If it was mine, I'd go with the XPS on the outside (and under the slab). You can deal with the siding by hanging your plates the thickness of the foam. Or, since you spoke of siding the whole building with exterior foam, you could sheath the whole building with the same foam that covers your stem walls and your siding would be in the same plane (you would have to install some type of strapping to fasten you siding to).
Exterior foam near grad can be protected in a number of ways. Fastening metal lath and applying concrete stucco is probably the best. You can also use an EIFS type system. Or you can use coil stock, though this is fairly tacky looking IMO.

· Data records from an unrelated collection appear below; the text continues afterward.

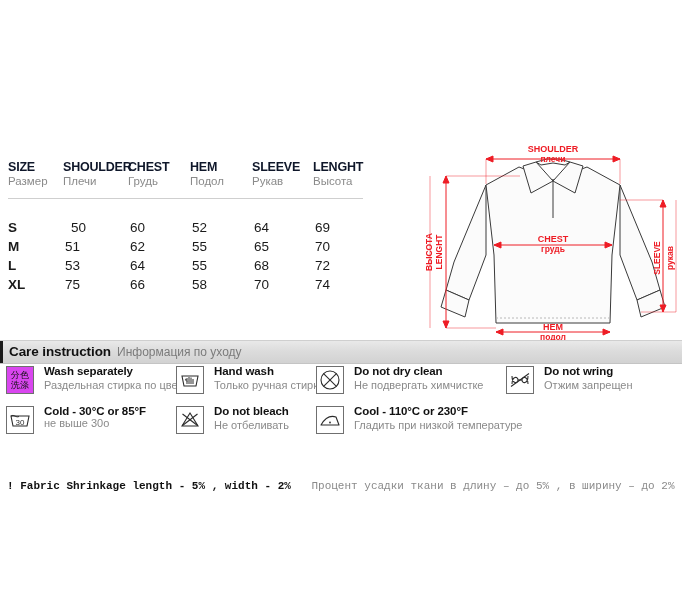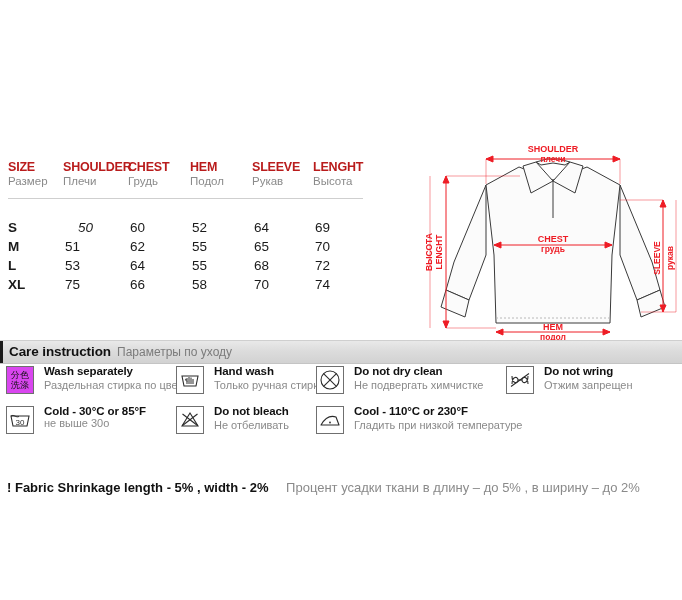"SIZE" .tbl .ch-en { color: #b91c1c -> #0f172a }
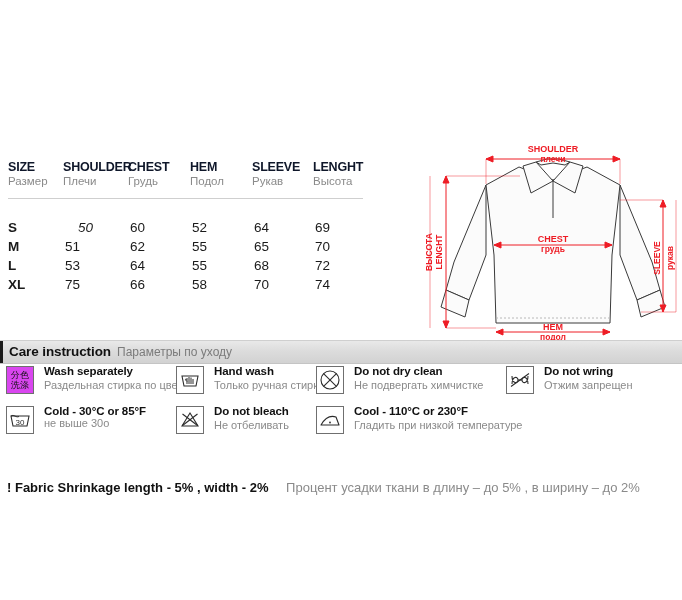"50" div.dc { font-style: italic -> none; left: 78px -> 71px }
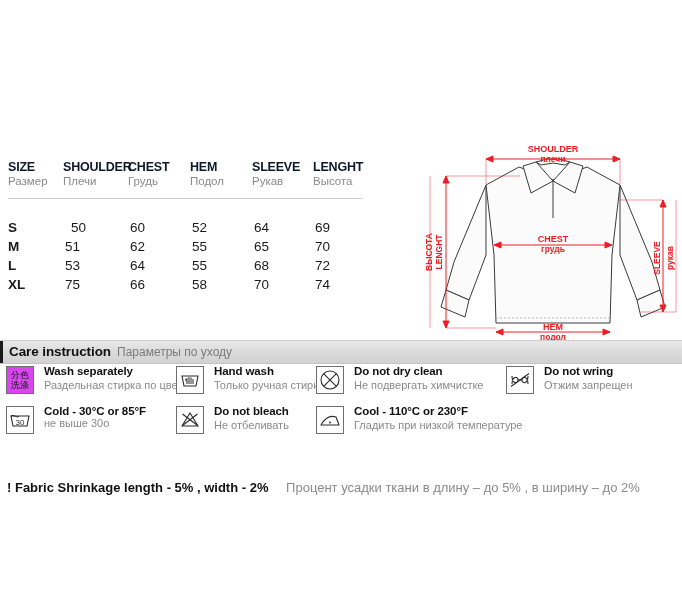"Параметры по уходу" div.ru { text: Параметры -> Информация }
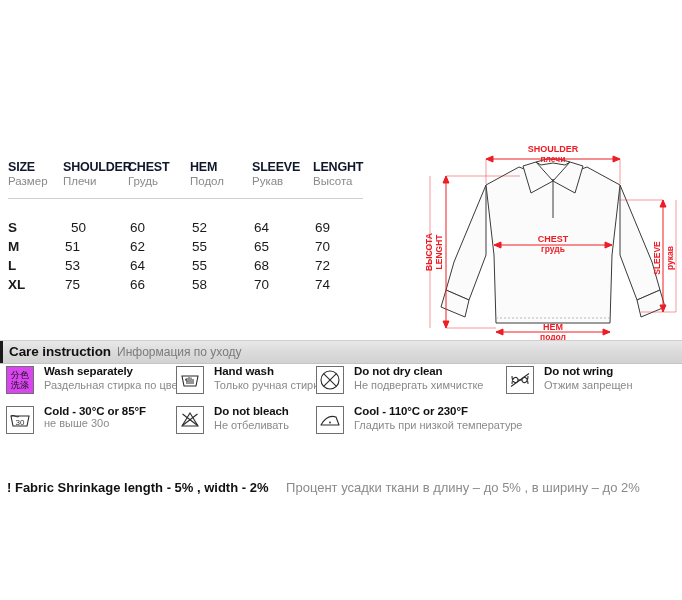"! Fabric Shrinkage length -" .shrink { font-family: none -> Liberation Mono, monospace; font-size: 13px -> 11px }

Your idea of making a foam and concrete sandwich has a number of problems. You would need some bombproof method of securing the foam, like some sort of modified snap tie that held it between the two wall forms (maybe you could devise something out of threaded rods). Pouring could be done, but you would always run the risk of smashing the foam and ruining the whole thing. You would wind up with two 4" walls which don't equal the strength of an 8" wall. Then there is the rebar to deal with. It's hard enough sometimes to get sufficient cover over the rebar with a conventional wall, let alone two four inch walls.